Record set:
————————

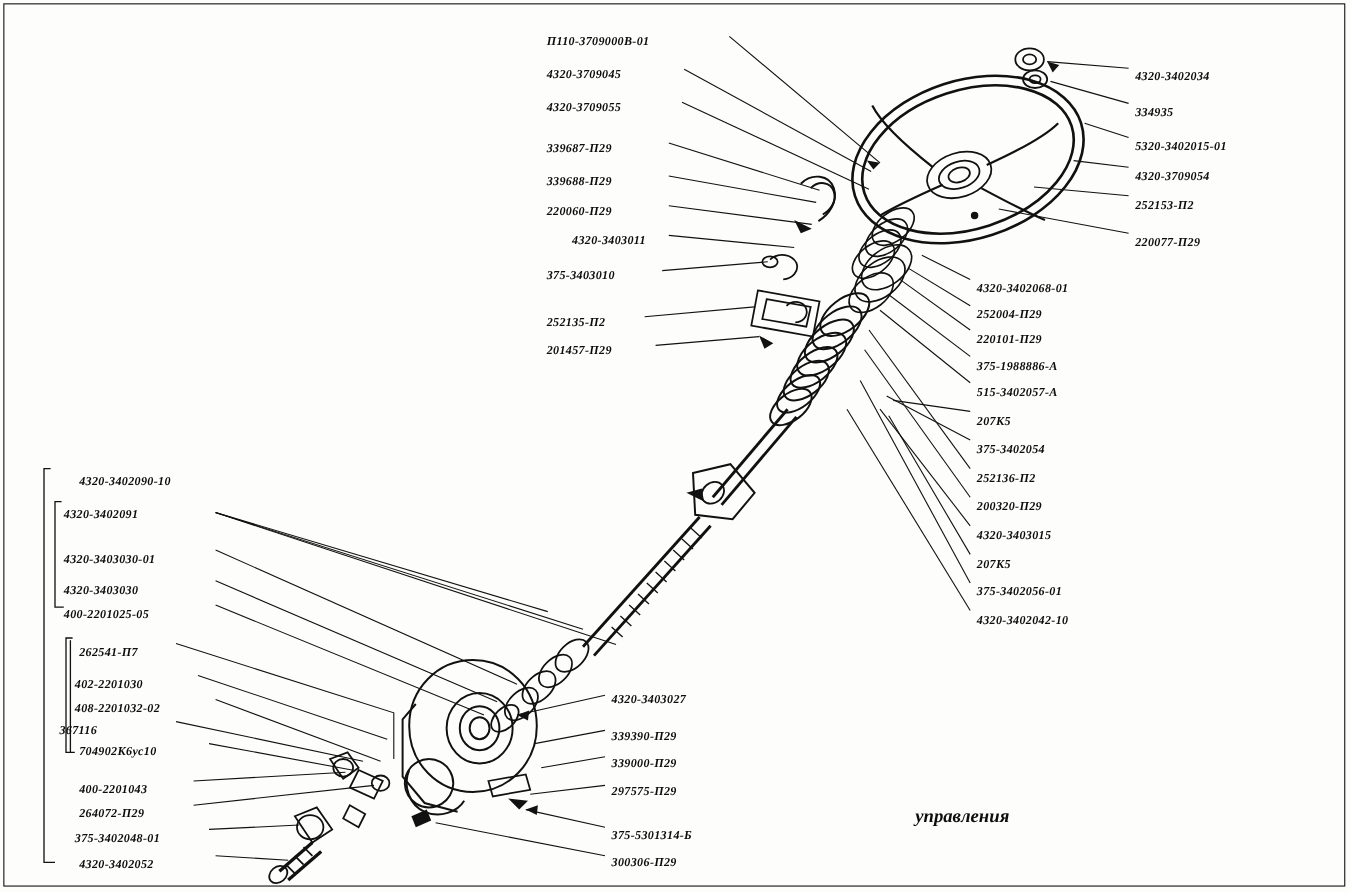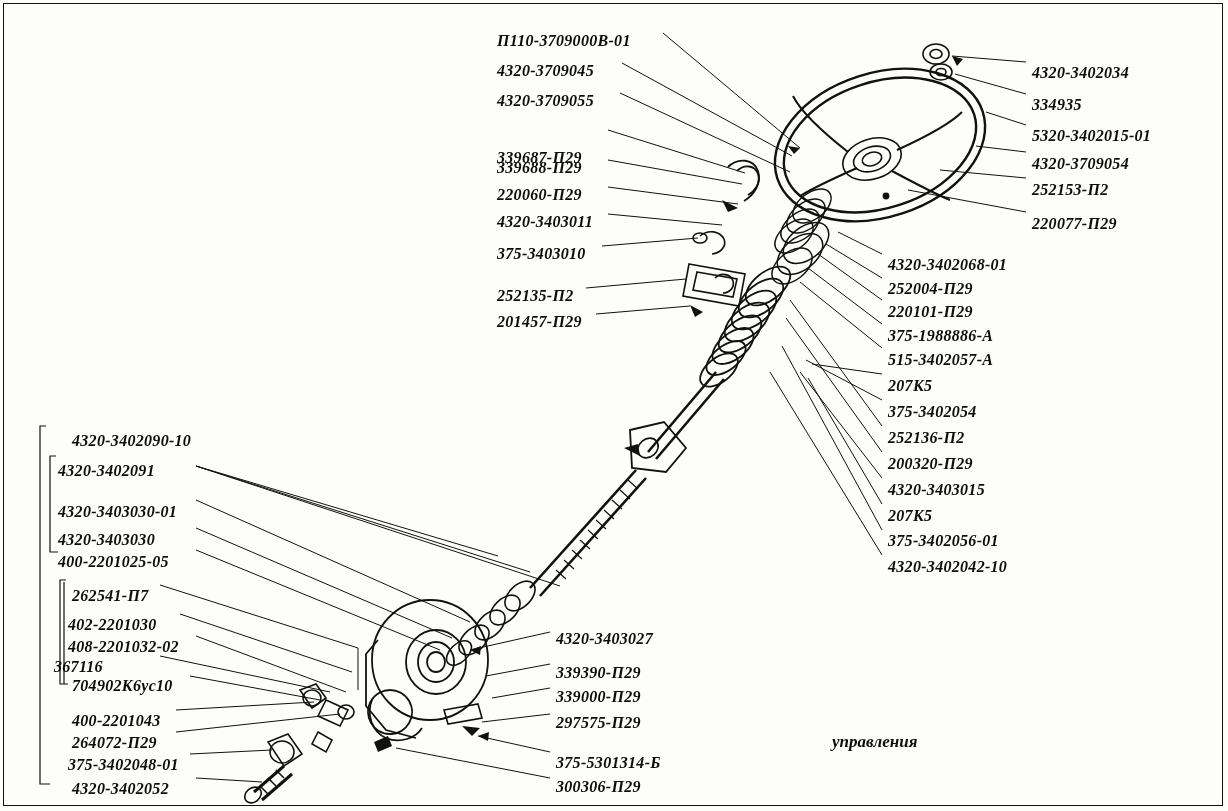--- a/index.html
+++ b/index.html
@@ -20,7 +20,7 @@
     font-family: "Liberation Serif", serif;
     font-style: italic;
     font-weight: 700;
-    font-size: 16px;
+    font-size: 11px;
     color: #0d0d0d;
     white-space: nowrap;
     letter-spacing: 0.3px;

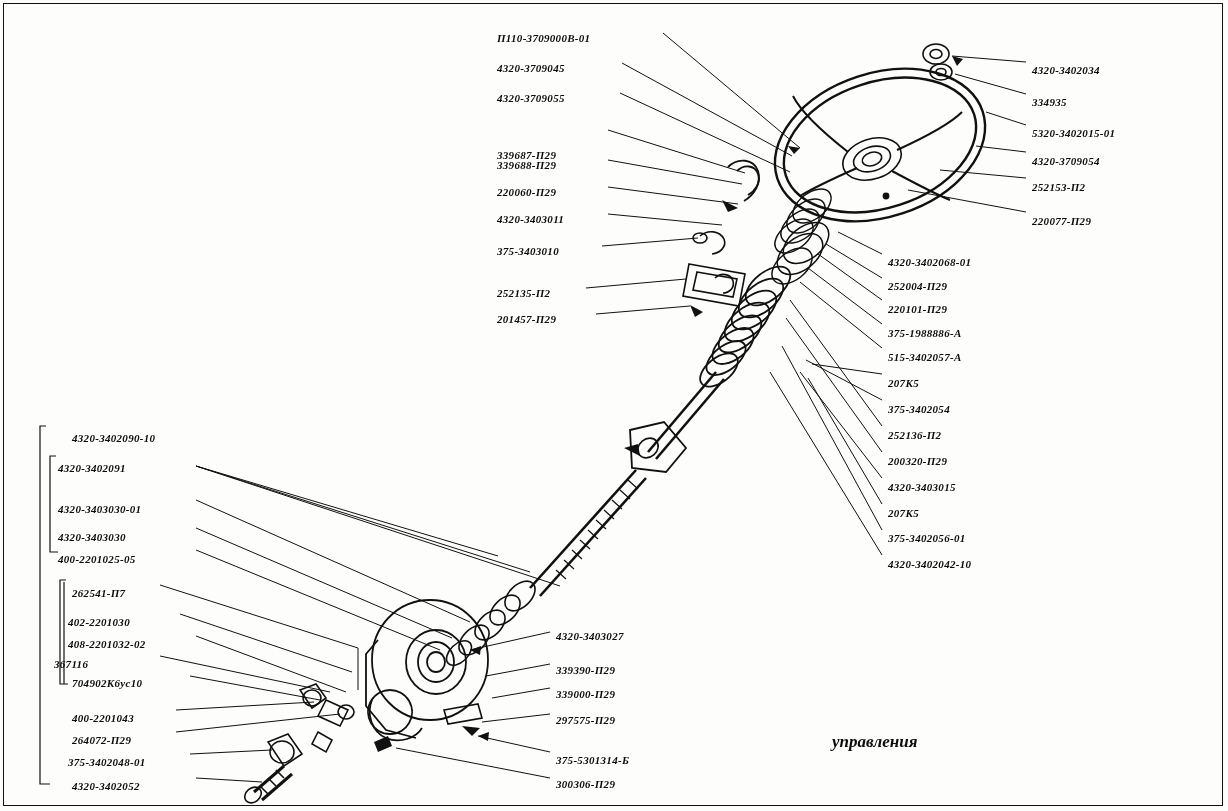--- a/index.html
+++ b/index.html
@@ -260,7 +260,7 @@
   <div class="label" style="left:497px; top:32px;">П110-3709000В-01</div>
   <div class="label" style="left:497px; top:62px;font-family:Liberation Serif, serif;">4320-3709045</div>
   <div class="label" style="left:497px; top:92px;">4320-3709055</div>
-  <div class="label" style="left:497px; top:129px;margin-top:20px;">339687-П29</div>
+  <div class="label" style="left:497px; top:129px;">339687-П29</div>
   <div class="label" style="left:497px; top:159px;">339688-П29</div>
   <div class="label" style="left:497px; top:186px;">220060-П29</div>
   <div class="label" style="left:497px; top:213px;">4320-3403011</div>

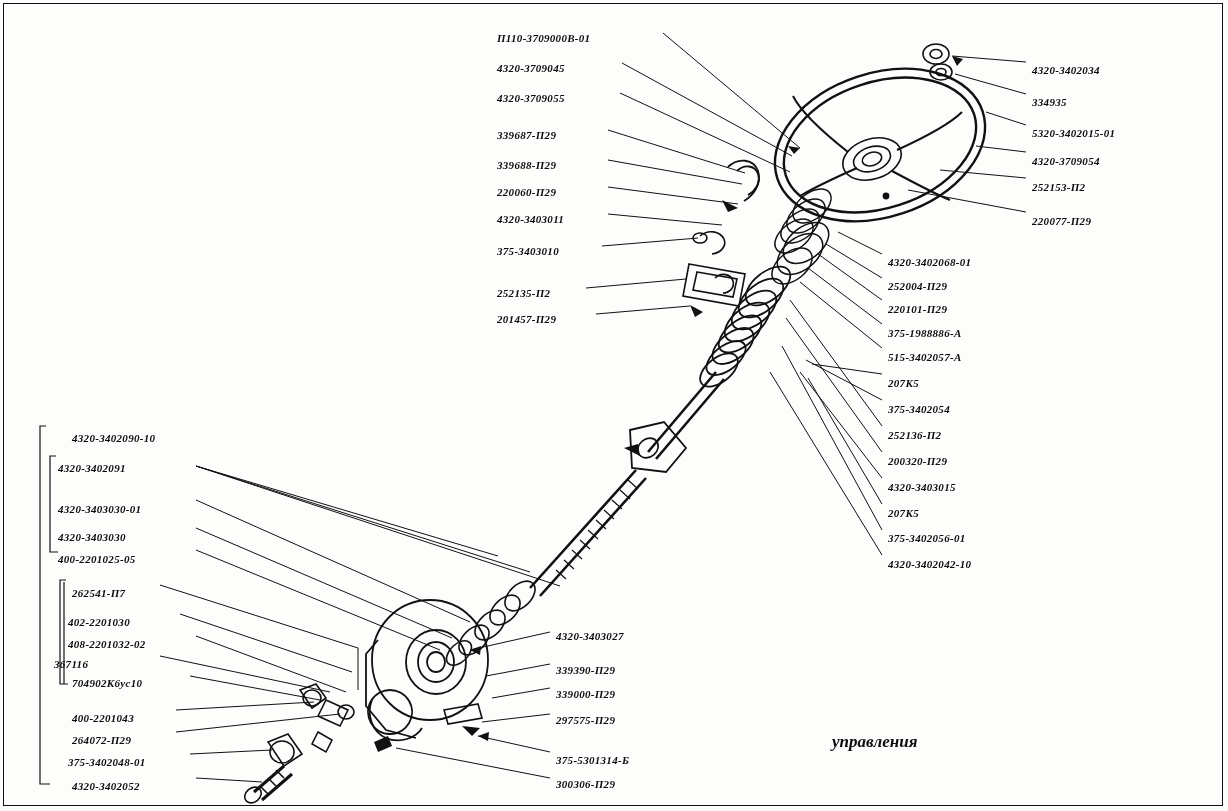--- a/index.html
+++ b/index.html
@@ -263,7 +263,7 @@
   <div class="label" style="left:497px; top:129px;">339687-П29</div>
   <div class="label" style="left:497px; top:159px;">339688-П29</div>
   <div class="label" style="left:497px; top:186px;">220060-П29</div>
-  <div class="label" style="left:497px; top:213px;">4320-3403011</div>
+  <div class="label" style="left:520px; top:213px;">4320-3403011</div>
   <div class="label" style="left:497px; top:245px;">375-3403010</div>
   <div class="label" style="left:497px; top:287px;">252135-П2</div>
   <div class="label" style="left:497px; top:313px;">201457-П29</div>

————————

Exercise goal: For the word "family", state how many lines of the entries contain it, with nothing else.

Result below: 2